[Items from a data source]

■ ■ ■ ■ ■ ■ ■

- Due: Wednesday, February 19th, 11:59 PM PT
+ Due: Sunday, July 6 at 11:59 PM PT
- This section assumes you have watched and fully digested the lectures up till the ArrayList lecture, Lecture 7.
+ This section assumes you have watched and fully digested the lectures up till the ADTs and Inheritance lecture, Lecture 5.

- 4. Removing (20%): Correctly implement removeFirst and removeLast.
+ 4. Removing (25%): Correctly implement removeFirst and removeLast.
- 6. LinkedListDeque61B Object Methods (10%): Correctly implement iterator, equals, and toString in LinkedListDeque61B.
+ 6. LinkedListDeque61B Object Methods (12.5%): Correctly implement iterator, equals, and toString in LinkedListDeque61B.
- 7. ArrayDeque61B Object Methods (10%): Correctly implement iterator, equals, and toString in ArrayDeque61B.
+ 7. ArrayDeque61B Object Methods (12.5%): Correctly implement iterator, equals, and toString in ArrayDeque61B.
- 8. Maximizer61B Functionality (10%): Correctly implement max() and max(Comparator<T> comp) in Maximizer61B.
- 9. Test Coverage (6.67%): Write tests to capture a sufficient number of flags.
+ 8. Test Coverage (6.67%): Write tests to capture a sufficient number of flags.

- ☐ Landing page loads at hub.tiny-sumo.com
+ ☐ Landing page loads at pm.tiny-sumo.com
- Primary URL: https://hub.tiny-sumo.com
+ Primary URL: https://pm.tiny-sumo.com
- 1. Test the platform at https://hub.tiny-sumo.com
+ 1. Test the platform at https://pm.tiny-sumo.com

■ ■ ■ ■ ■ ■ ■

• **PROBLEM DESCRIPTION**
The records above must be retyped in full, exactly as written.

• **WRITTEN RESPONSE**
- Due: Wednesday, February 19th, 11:59 PM PT
+ Due: Sunday, July 6 at 11:59 PM PT
- This section assumes you have watched and fully digested the lectures up till the ArrayList lecture, Lecture 7.
+ This section assumes you have watched and fully digested the lectures up till the ADTs and Inheritance lecture, Lecture 5.

- 4. Removing (20%): Correctly implement removeFirst and removeLast.
+ 4. Removing (25%): Correctly implement removeFirst and removeLast.
- 6. LinkedListDeque61B Object Methods (10%): Correctly implement iterator, equals, and toString in LinkedListDeque61B.
+ 6. LinkedListDeque61B Object Methods (12.5%): Correctly implement iterator, equals, and toString in LinkedListDeque61B.
- 7. ArrayDeque61B Object Methods (10%): Correctly implement iterator, equals, and toString in ArrayDeque61B.
+ 7. ArrayDeque61B Object Methods (12.5%): Correctly implement iterator, equals, and toString in ArrayDeque61B.
- 8. Maximizer61B Functionality (10%): Correctly implement max() and max(Comparator<T> comp) in Maximizer61B.
- 9. Test Coverage (6.67%): Write tests to capture a sufficient number of flags.
+ 8. Test Coverage (6.67%): Write tests to capture a sufficient number of flags.

- ☐ Landing page loads at hub.tiny-sumo.com
+ ☐ Landing page loads at pm.tiny-sumo.com
- Primary URL: https://hub.tiny-sumo.com
+ Primary URL: https://pm.tiny-sumo.com
- 1. Test the platform at https://hub.tiny-sumo.com
+ 1. Test the platform at https://pm.tiny-sumo.com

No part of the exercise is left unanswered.